28 de dezembro de 2008

A fenda do biquíni

Poucas coisas no mundo são tão odiosas quanto comprar biquíni.

EU ODEIO COMPRAR BIQUÍNI!

Eu odeio porque eu odeio biquíni pequeno. Odeio estampas horrorosas. Odeio biquíni sem estampa. Odeio lacinhos do lado. Odeio porque eu uso cada parte do biquíni de um tamanho. Odeio porque a gente sempre fica gorda de biquíni. Odeio pagar uma fortuna numa peça de roupa de 30 cm.

Eu queria viver no começo de século, assim eu poderia ir à praia de roupa e não seria ridículo. Ou então, acho que eu queria ser homem pra poder ir à praia de bermudão sem parecer cafona ou tiazona.

Mas, por mais que odeie, todo ano é assim. O verão chega e se eu quiser usufruir do sol, piscina e mar, tenho que me aventurar nas lojas que vendem biquíni.
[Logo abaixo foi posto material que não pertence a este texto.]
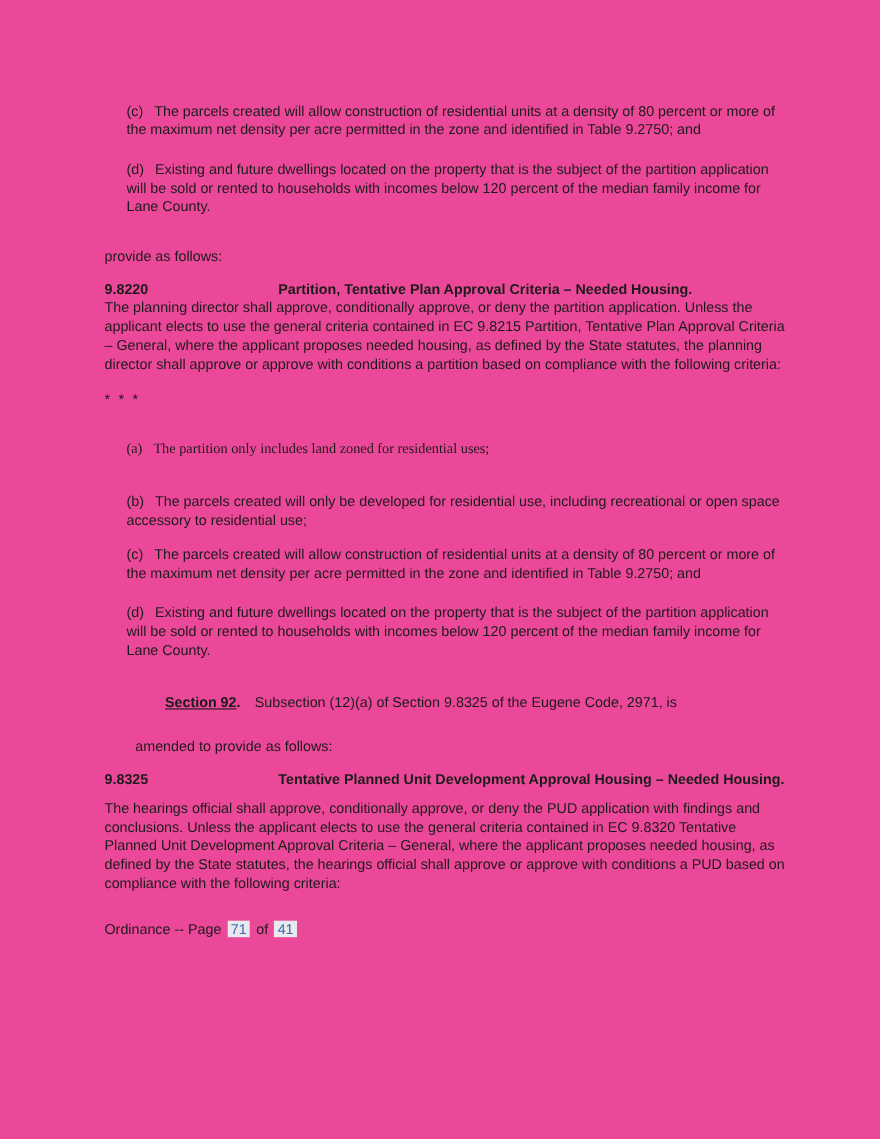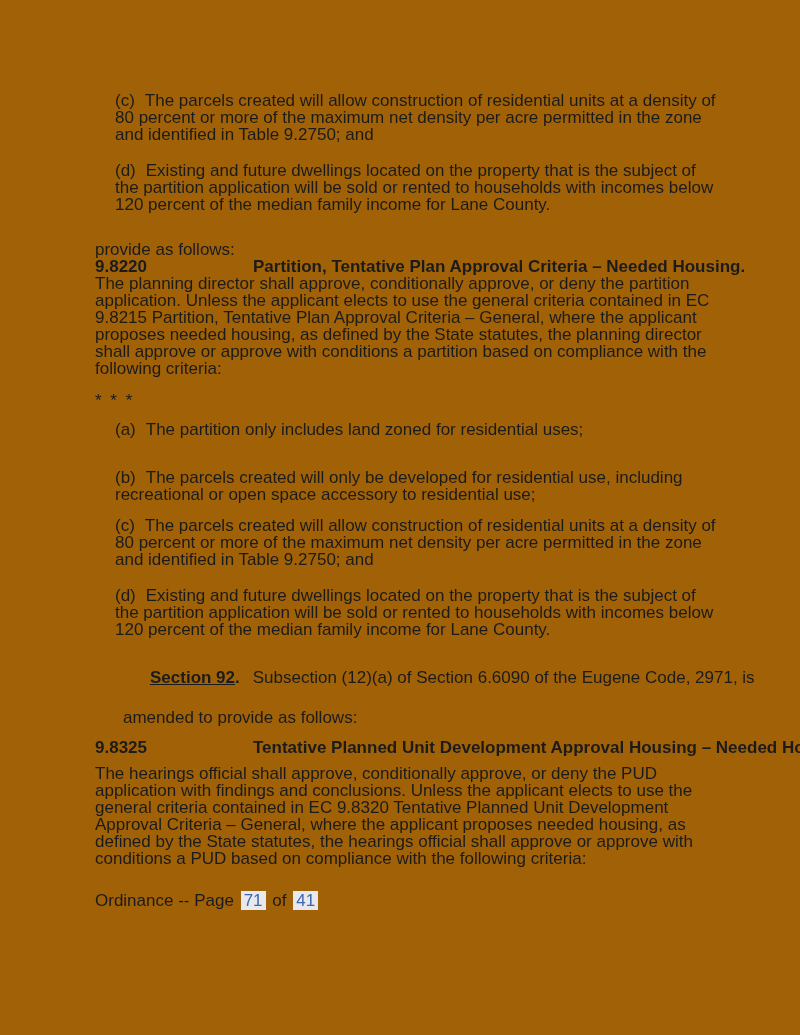--- a/index.html
+++ b/index.html
@@ -4,23 +4,23 @@
 <style>
   html, body {
     margin: 0;
     padding: 0;
     background: #ffffff;
   }
   .page {
     position: relative;
     width: 800px;
     height: 1035px;
-    background: #a16207;
+    background: #ec4899;
     font-family: "Liberation Sans", "DejaVu Sans", sans-serif;
-    font-size: 17px;
+    font-size: 13px;
     line-height: 17px;
     color: #1b1b1b;
     overflow: hidden;
   }
   .doc {
     position: absolute;
     left: 95px;
     top: 0;
     width: 625px;
   }
@@ -63,25 +63,25 @@
     background: #e7e9ec;
     color: #4066b0;
     padding: 0 3px;
     margin: 0 2px;
   }
   
   .m-c1   { margin-top: 92px; }
   .m-d1   { margin-top: 19px; }
   .m-s91a { margin-top: 34px; }
   .m-s91b { margin-top: 28px; }
-  .m-h1   { }
+  .m-h1   { margin-top: 13px; }
   .m-p1   { margin-top: 0;  }
   .m-st   { margin-top: 15px; }
   .m-i7   { margin-top: 16px; }
-  .m-a    { margin-top: 12px; }
+  .m-a    { margin-top: 28px; font-family: Liberation Serif, serif; }
   .m-b    { margin-top: 31px; }
   .m-c2   { margin-top: 14px; }
   .m-d2   { margin-top: 19px; }
   .m-s92a { margin-top: 31px; }
   .m-s92b { margin-top: 23px; margin-left: 28px; }
   .m-h2   { margin-top: 13px; }
   .m-p2   { margin-top: 9px;  }
   .m-ft   { margin-top: 25px; }
 </style>
 </head>
@@ -105,21 +105,21 @@
 
 
     <p class="indent-item m-a"><span class="item-label">(a)</span><span>The partition only includes land zoned for residential uses;</span></p>
 
     <p class="indent-item m-b"><span class="item-label">(b)</span><span>The parcels created will only be developed for residential use, including recreational or open space accessory to residential use;</span></p>
 
     <p class="indent-item m-c2"><span class="item-label">(c)</span><span>The parcels created will allow construction of residential units at a density of 80 percent or more of the maximum net density per acre permitted in the zone and identified in Table 9.2750; and</span></p>
 
     <p class="indent-item m-d2"><span class="item-label">(d)</span><span>Existing and future dwellings located on the property that is the subject of the partition application will be sold or rented to households with incomes below 120 percent of the median family income for Lane County.</span></p>
 
-    <div class="sec-line first-indent m-s92a"><span class="sec-label"><span class="u">Section 92</span><span>.</span></span><span>Subsection (12)(a) of Section 6.6090 of the Eugene Code, 2971, is</span></div>
+    <div class="sec-line first-indent m-s92a"><span class="sec-label"><span class="u">Section 92</span><span>.</span></span><span>Subsection (12)(a) of Section 9.8325 of the Eugene Code, 2971, is</span></div>
 
     <div class="m-s92b">amended to provide as follows:</div>
 
     <div class="code-heading m-h2"><span class="code-num">9.8325</span><span>Tentative Planned Unit Development Approval Housing – Needed Housing.</span></div>
 
     <p class="m-p2" style="margin-bottom:0;">The hearings official shall approve, conditionally approve, or deny the PUD application with findings and conclusions. Unless the applicant elects to use the general criteria contained in EC 9.8320 Tentative Planned Unit Development Approval Criteria – General, where the applicant proposes needed housing, as defined by the State statutes, the hearings official shall approve or approve with conditions a PUD based on compliance with the following criteria:</p>
 
     <div class="footer-line m-ft"><span>Ordinance -- Page</span>&nbsp;<span class="field">71</span>&nbsp;<span>of</span>&nbsp;<span class="field">41</span></div>
 
   </div>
E se tem uma coisa pior que comprar biquíni, são as vendedoras que vendem biquíni. Elas são um SACO. Mal-humoradas ou desanimadas, não importa: odeio todas elas. Hoje, estava em uma loja repleta de biquínis, com biquíni até o teto. Pedi um biquíni preto. Não tinha. Pedi um biquíni franzido do lado. Não tinha. Pedi um biquíni com bojo. Não tinha. Não tinha &*%@# nenhuma! E aqueles 321.235.203 milhões de biquínis na minha frente, eram o quê, ilusão de ótica?!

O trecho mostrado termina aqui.